[ 
https://issues.apache.org/jira/browse/HADOOP-12301?page=com.atlassian.jira.plugin.system.issuetabpanels:all-tabpanel
 ]

Kengo Seki updated HADOOP-12301:
--------------------------------
    Description: 
1. rubocop.sh counts only lines which have at least five fields separated by a 
colon:

{code}
  calcdiffs "${PATCH_DIR}/branch-rubocop-result.txt" 
"${PATCH_DIR}/patch-rubocop-result.txt" > "${PATCH_DIR}/diff-patch-rubocop.txt"
  diffPostpatch=$(${AWK} -F: 'BEGIN {sum=0} 4<NF {sum+=1} END {print sum}' 
"${PATCH_DIR}/diff-patch-rubocop.txt")

  if [[ ${diffPostpatch} -gt 0 ]] ; then
    # shellcheck disable=SC2016
    numPrepatch=$(${AWK} -F: 'BEGIN {sum=0} 4<NF {sum+=1} END {print sum}' 
"${PATCH_DIR}/branch-rubocop-result.txt")

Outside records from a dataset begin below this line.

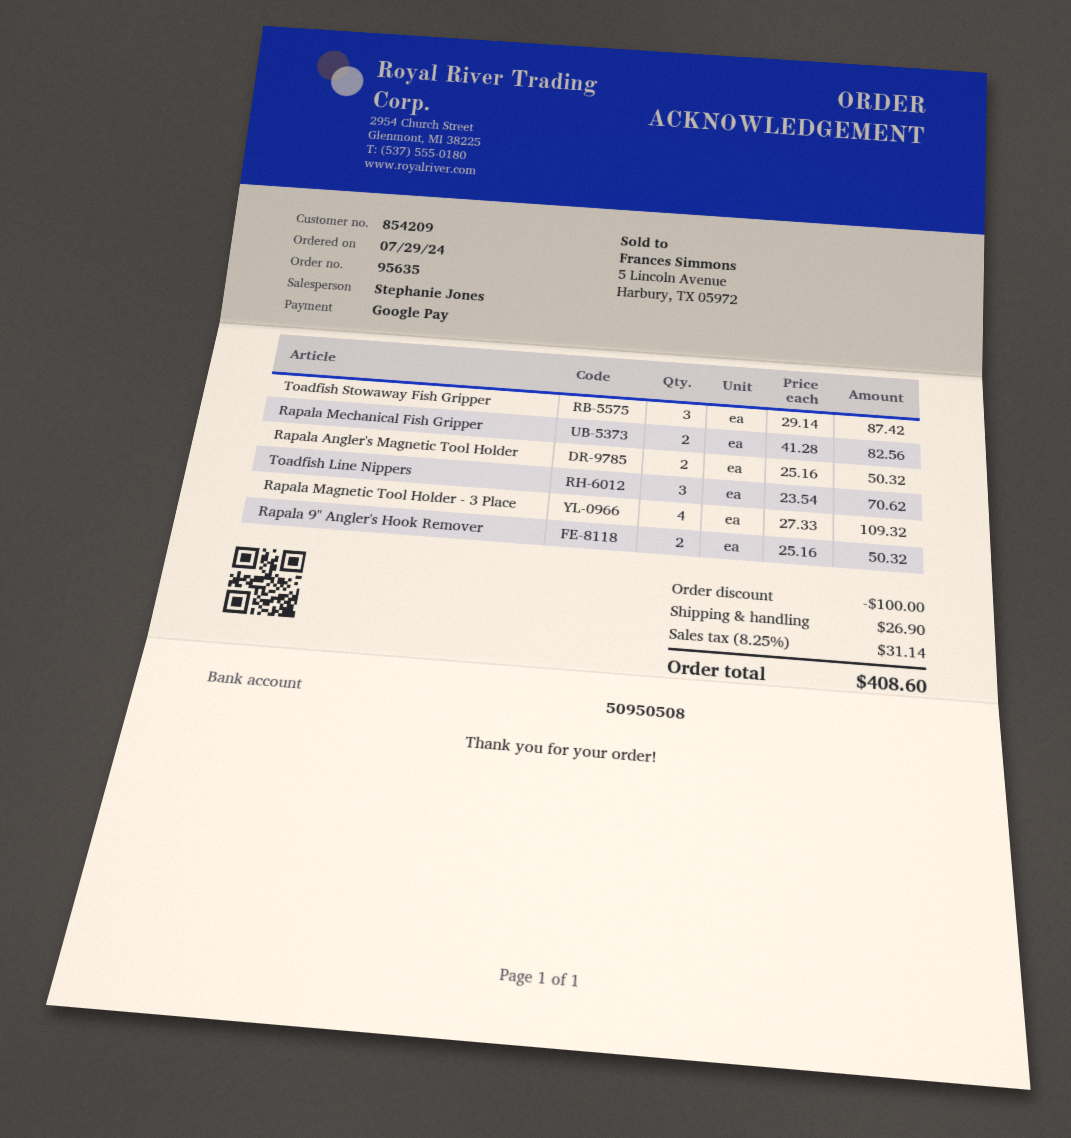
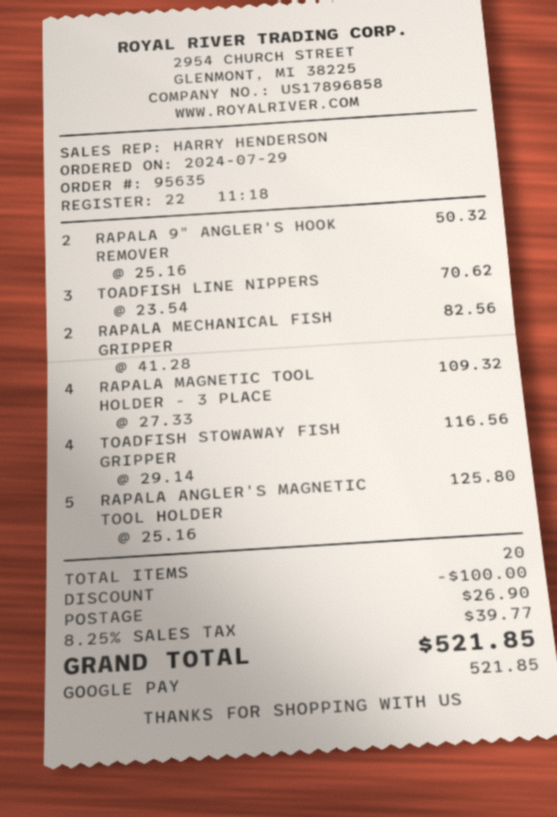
sales rep: Stephanie Jones -> HARRY HENDERSON
Toadfish Stowaway Fish Gripper: 3 x 29.14 = 87.42 -> 4 x 29.14 = 116.56
Rapala Angler's Magnetic Tool Holder: 2 x 25.16 = 50.32 -> 5 x 25.16 = 125.80
tax: 8.25% = 31.14 -> 8.25% = 39.77
total: 408.60 -> 521.85

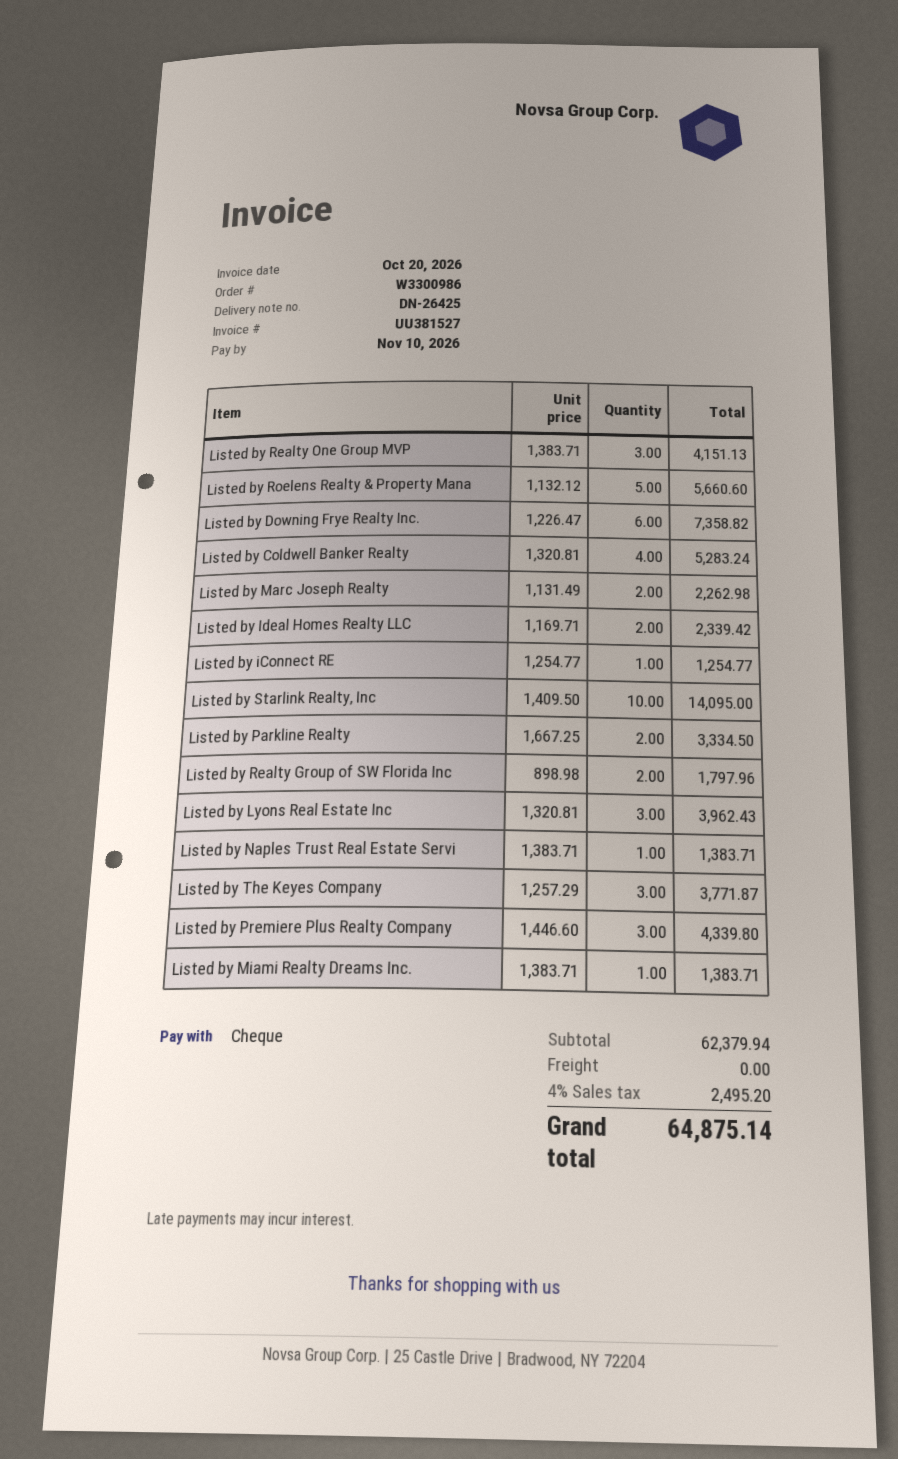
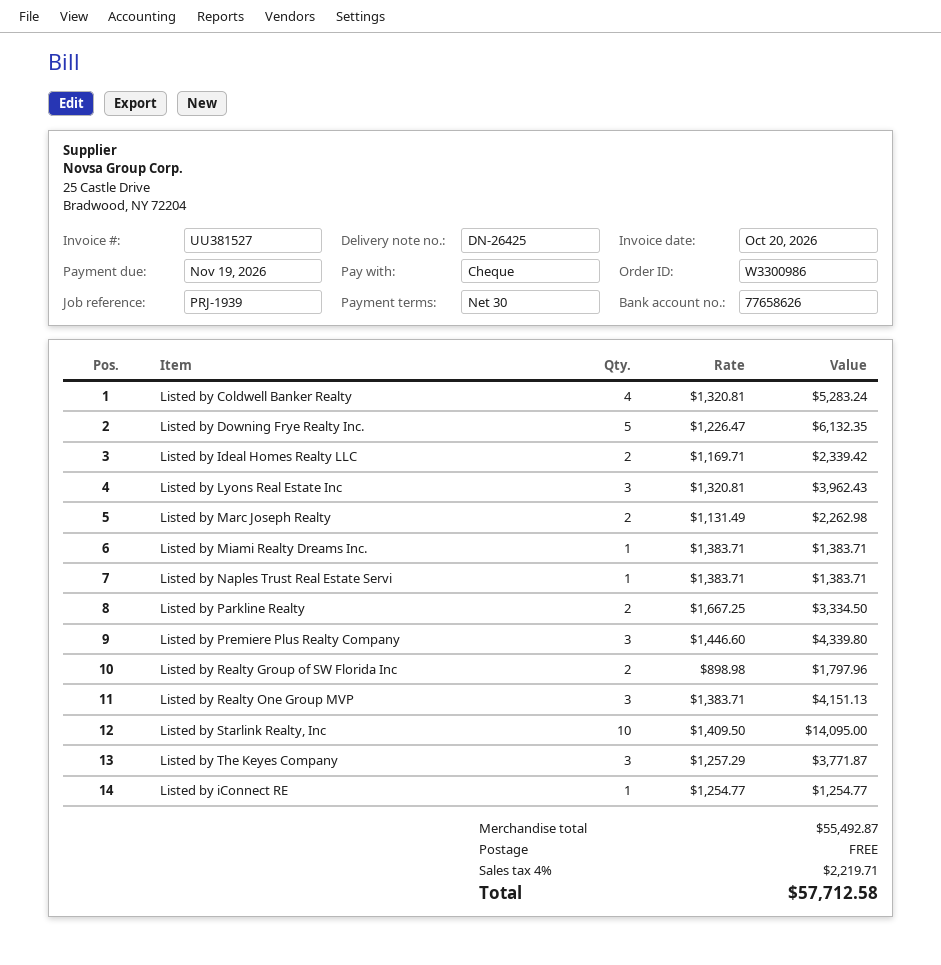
due date: 2026-11-10 -> 2026-11-19
Listed by Roelens Realty & Property Mana: 5 x 1132.12 = 5660.60 -> none
Listed by Downing Frye Realty Inc.: 6 x 1226.47 = 7358.82 -> 5 x 1226.47 = 6132.35
subtotal: 62379.94 -> 55492.87
tax: 4% = 2495.20 -> 4% = 2219.71
total: 64875.14 -> 57712.58

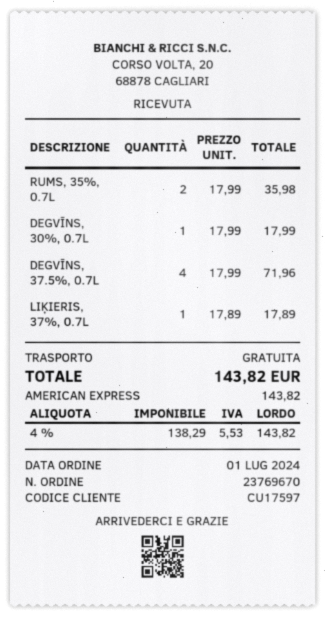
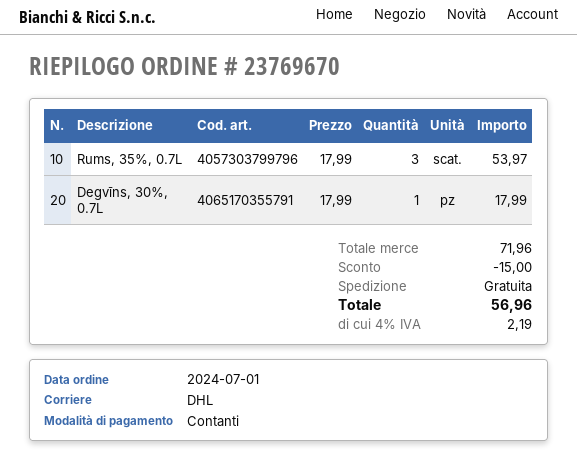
payment method: American Express -> cash
RUMS, 35%, 0.7L: 2 x 17.99 = 35.98 -> 3 x 17.99 = 53.97
DEGVĪNS, 37.5%, 0.7L: 4 x 17.99 = 71.96 -> none
LIĶIERIS, 37%, 0.7L: 1 x 17.89 = 17.89 -> none
discount: none -> 15.00
tax: 4% = 5.53 -> 4% = 2.19
total: 143.82 -> 56.96

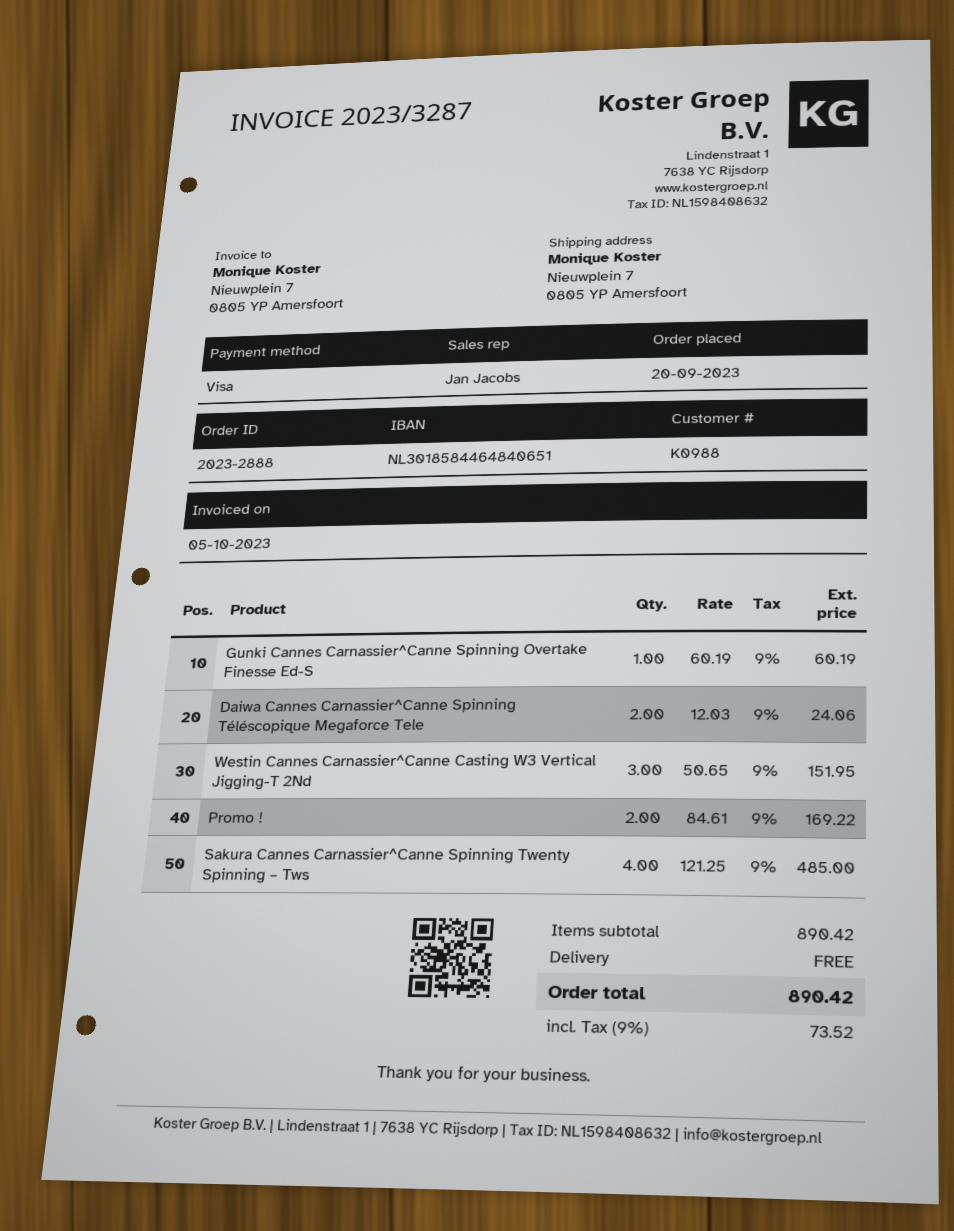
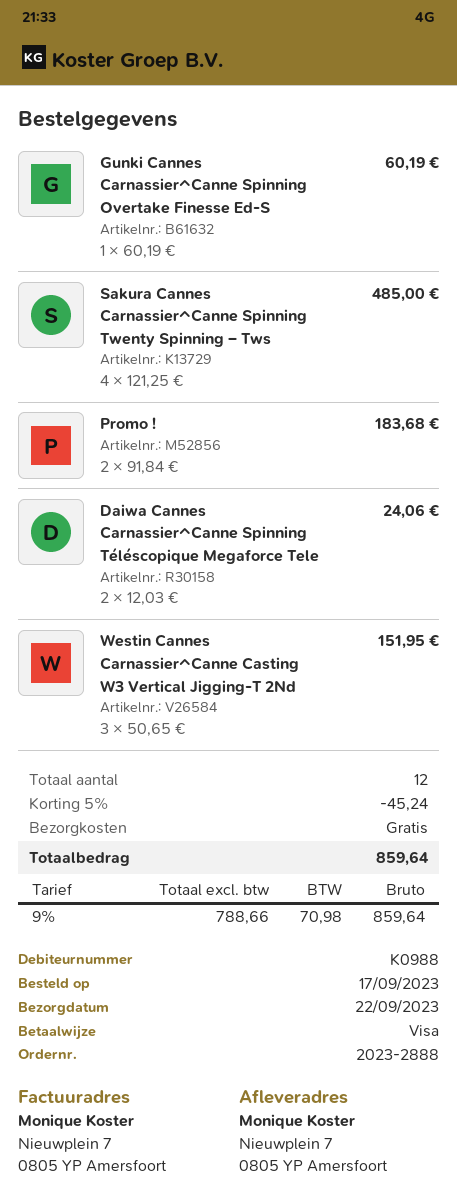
order date: 2023-09-20 -> 2023-09-17
Promo !: 2 x 84.61 = 169.22 -> 2 x 91.84 = 183.68
discount: none -> 5% = 45.24
tax: 9% = 73.52 -> 9% = 70.98
total: 890.42 -> 859.64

    # shellcheck disable=SC2016
    numPostpatch=$(${AWK} -F: 'BEGIN {sum=0} 4<NF {sum+=1} END {print sum}' 
"${PATCH_DIR}/patch-rubocop-result.txt")
{code}

This is because the diff result can contain multiple lines for one issue. For 
example:

{code}
[sekikn@mobile hadoop]$ cat 
/private/tmp/test-patch-hbase/25821/diff-patch-rubocop.txt
bin/draining_servers.rb:165:1: C: Do not introduce global variables.
$foo
^^^^
{code}

Checking the number of fields is intended to skip the second and third lines in 
the above diff file. But four or more colons can appear in the source code 
itself, for example:

{code}
| Vote |       Subsystem |  Runtime   | Comment
============================================================================
|  -1  |        rubocop  |  0m 02s    | The applied patch generated 4 new 
|      |                 |            | rubocop issues (total was 77, now 81).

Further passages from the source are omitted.